==== The data ====

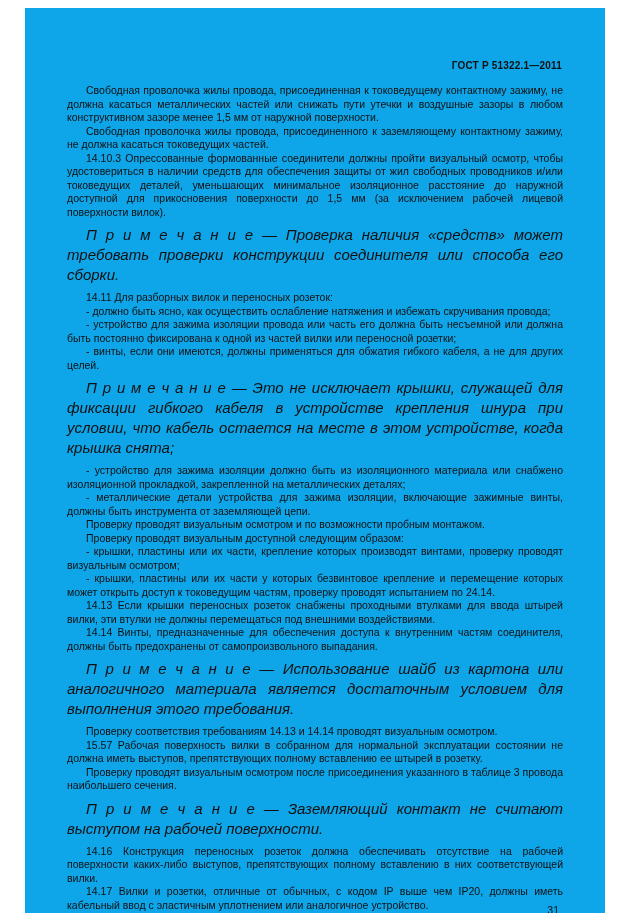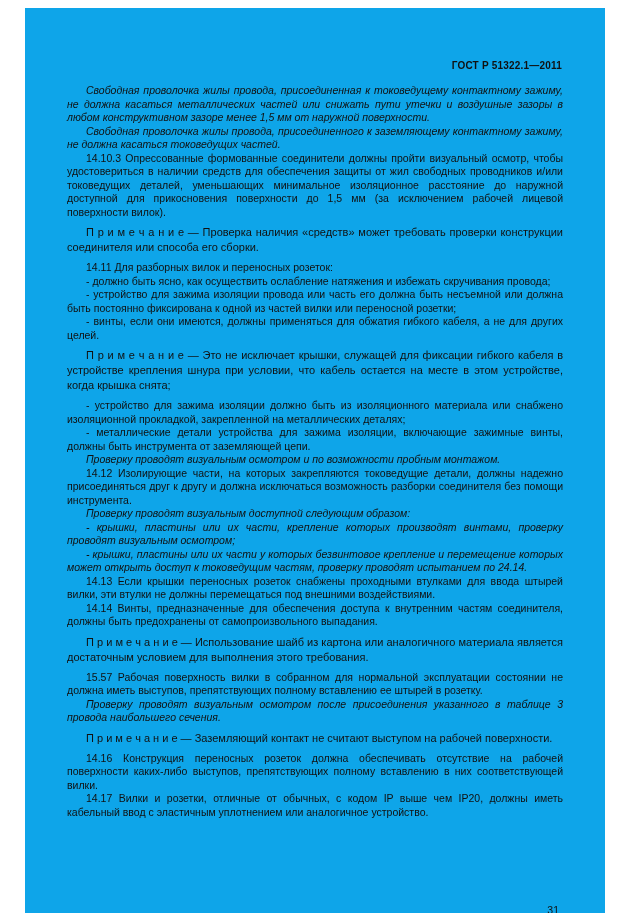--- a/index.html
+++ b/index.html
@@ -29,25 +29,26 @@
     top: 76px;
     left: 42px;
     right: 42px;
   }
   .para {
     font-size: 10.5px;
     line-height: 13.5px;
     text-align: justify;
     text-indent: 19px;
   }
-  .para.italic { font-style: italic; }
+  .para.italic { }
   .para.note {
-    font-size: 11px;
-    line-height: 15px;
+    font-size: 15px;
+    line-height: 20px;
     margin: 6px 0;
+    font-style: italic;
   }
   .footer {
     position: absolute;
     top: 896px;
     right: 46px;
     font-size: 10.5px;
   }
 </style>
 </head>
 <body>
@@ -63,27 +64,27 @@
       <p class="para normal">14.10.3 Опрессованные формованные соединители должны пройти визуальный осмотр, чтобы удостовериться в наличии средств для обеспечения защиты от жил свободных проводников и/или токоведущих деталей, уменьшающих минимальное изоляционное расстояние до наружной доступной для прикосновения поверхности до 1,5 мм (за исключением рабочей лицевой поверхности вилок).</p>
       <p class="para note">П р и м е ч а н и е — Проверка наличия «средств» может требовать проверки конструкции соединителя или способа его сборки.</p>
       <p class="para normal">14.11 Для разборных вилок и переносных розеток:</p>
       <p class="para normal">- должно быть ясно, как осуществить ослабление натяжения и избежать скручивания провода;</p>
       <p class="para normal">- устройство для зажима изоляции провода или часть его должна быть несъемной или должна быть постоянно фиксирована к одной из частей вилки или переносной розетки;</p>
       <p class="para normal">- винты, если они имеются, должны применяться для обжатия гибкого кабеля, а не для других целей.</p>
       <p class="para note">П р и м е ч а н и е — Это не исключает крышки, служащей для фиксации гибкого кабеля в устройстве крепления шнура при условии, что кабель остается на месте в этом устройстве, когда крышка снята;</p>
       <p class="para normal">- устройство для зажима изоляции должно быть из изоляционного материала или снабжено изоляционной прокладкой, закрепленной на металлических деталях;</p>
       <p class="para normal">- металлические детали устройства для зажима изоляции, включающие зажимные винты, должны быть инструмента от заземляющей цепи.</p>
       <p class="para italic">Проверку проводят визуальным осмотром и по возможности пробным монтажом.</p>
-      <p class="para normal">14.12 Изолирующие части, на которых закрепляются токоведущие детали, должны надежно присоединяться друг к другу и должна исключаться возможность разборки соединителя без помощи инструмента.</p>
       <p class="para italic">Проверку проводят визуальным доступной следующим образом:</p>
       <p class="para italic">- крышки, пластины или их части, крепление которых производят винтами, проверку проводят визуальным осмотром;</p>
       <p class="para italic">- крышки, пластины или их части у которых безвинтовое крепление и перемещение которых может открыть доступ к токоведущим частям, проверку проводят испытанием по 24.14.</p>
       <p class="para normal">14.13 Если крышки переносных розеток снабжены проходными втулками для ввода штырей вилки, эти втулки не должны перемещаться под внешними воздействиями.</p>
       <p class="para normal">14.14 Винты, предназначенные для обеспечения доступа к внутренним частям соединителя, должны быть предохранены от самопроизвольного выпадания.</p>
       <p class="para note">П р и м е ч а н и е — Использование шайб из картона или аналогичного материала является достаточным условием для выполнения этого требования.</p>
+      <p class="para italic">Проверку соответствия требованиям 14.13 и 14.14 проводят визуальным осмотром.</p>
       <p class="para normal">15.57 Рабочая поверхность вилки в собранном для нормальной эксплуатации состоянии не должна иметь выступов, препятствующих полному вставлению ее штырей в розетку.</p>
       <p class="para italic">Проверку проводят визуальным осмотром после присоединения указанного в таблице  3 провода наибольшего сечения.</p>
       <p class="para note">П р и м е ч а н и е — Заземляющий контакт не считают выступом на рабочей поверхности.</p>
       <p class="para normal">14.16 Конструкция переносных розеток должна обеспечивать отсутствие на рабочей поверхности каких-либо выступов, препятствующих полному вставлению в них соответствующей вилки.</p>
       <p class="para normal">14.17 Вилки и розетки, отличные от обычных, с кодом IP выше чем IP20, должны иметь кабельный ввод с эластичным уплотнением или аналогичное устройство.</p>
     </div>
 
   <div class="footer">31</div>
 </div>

====

Exercise details
All lines in the data above from the one with "для других целей.</p>" through the one with "без помощи инструмента.</p>" must be repeated exactly, and no others.

Solution for this exercise
       <p class="para normal">- винты, если они имеются, должны применяться для обжатия гибкого кабеля, а не для других целей.</p>
       <p class="para note">П р и м е ч а н и е — Это не исключает крышки, служащей для фиксации гибкого кабеля в устройстве крепления шнура при условии, что кабель остается на месте в этом устройстве, когда крышка снята;</p>
       <p class="para normal">- устройство для зажима изоляции должно быть из изоляционного материала или снабжено изоляционной прокладкой, закрепленной на металлических деталях;</p>
       <p class="para normal">- металлические детали устройства для зажима изоляции, включающие зажимные винты, должны быть инструмента от заземляющей цепи.</p>
       <p class="para italic">Проверку проводят визуальным осмотром и по возможности пробным монтажом.</p>
-      <p class="para normal">14.12 Изолирующие части, на которых закрепляются токоведущие детали, должны надежно присоединяться друг к другу и должна исключаться возможность разборки соединителя без помощи инструмента.</p>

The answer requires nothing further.